++++ Records provided
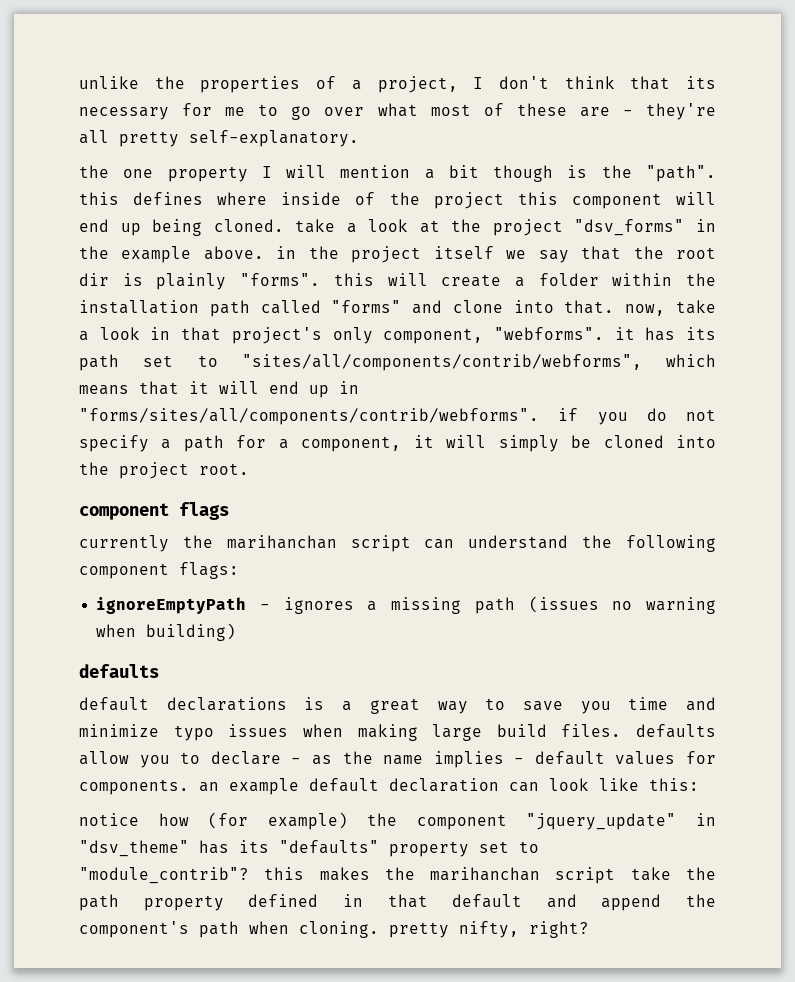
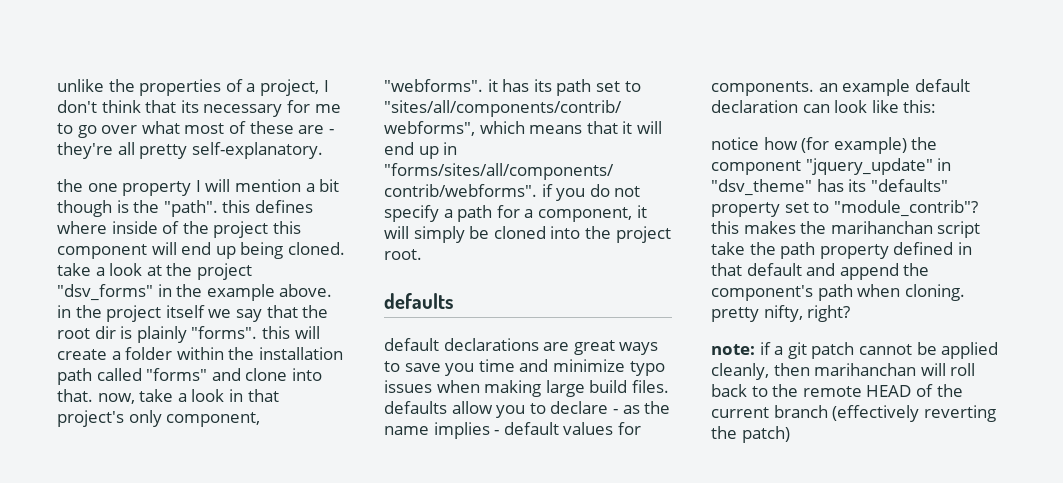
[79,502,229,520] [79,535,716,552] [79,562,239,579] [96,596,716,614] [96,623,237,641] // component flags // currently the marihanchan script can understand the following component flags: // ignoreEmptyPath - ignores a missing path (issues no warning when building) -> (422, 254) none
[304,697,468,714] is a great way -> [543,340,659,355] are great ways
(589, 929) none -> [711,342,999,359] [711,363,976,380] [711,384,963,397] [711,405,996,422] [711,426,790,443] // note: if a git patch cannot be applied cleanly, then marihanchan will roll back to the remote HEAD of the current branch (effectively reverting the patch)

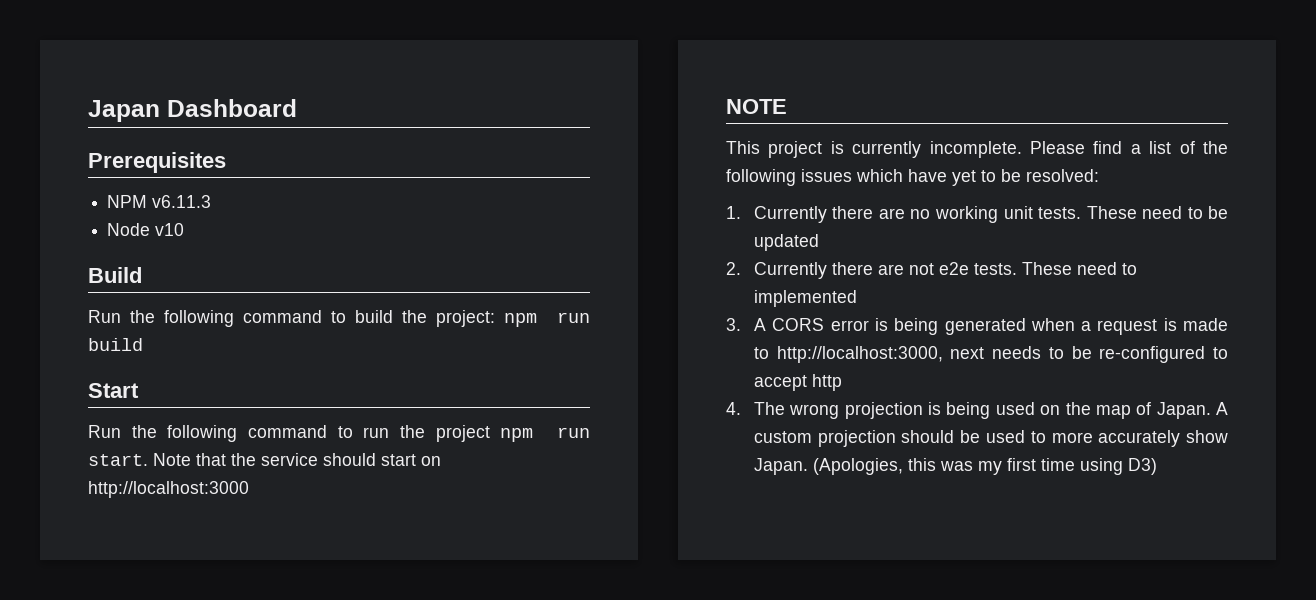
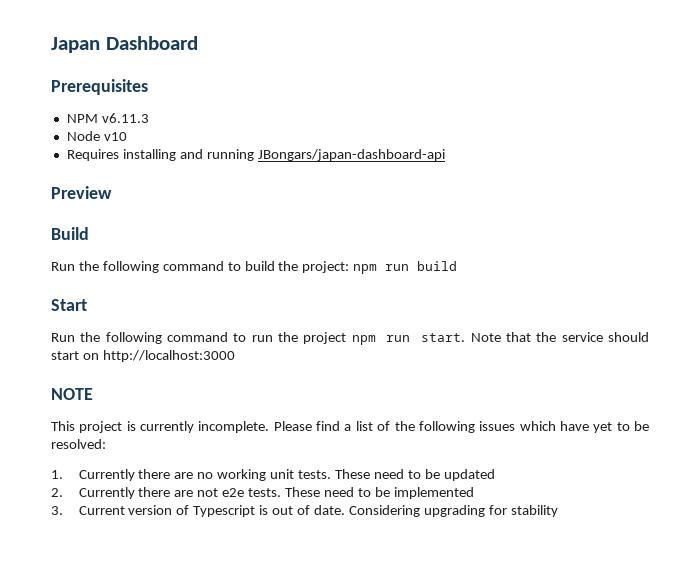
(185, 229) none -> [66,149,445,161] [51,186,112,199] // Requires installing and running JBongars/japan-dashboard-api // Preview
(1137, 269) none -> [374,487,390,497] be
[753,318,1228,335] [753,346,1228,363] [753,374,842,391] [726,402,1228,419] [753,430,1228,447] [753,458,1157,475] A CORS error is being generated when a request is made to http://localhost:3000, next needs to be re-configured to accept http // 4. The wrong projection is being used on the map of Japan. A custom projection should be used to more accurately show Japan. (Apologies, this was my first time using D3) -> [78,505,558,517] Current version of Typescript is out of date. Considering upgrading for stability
++++++++
Task to carry out
Each line above is to be duplicated exactly, and the pictures are to be omitted.

Answer to this problem
[79,502,229,520] [79,535,716,552] [79,562,239,579] [96,596,716,614] [96,623,237,641] // component flags // currently the marihanchan script can understand the following component flags: // ignoreEmptyPath - ignores a missing path (issues no warning when building) -> (422, 254) none
[304,697,468,714] is a great way -> [543,340,659,355] are great ways
(589, 929) none -> [711,342,999,359] [711,363,976,380] [711,384,963,397] [711,405,996,422] [711,426,790,443] // note: if a git patch cannot be applied cleanly, then marihanchan will roll back to the remote HEAD of the current branch (effectively reverting the patch)

(185, 229) none -> [66,149,445,161] [51,186,112,199] // Requires installing and running JBongars/japan-dashboard-api // Preview
(1137, 269) none -> [374,487,390,497] be
[753,318,1228,335] [753,346,1228,363] [753,374,842,391] [726,402,1228,419] [753,430,1228,447] [753,458,1157,475] A CORS error is being generated when a request is made to http://localhost:3000, next needs to be re-configured to accept http // 4. The wrong projection is being used on the map of Japan. A custom projection should be used to more accurately show Japan. (Apologies, this was my first time using D3) -> [78,505,558,517] Current version of Typescript is out of date. Considering upgrading for stability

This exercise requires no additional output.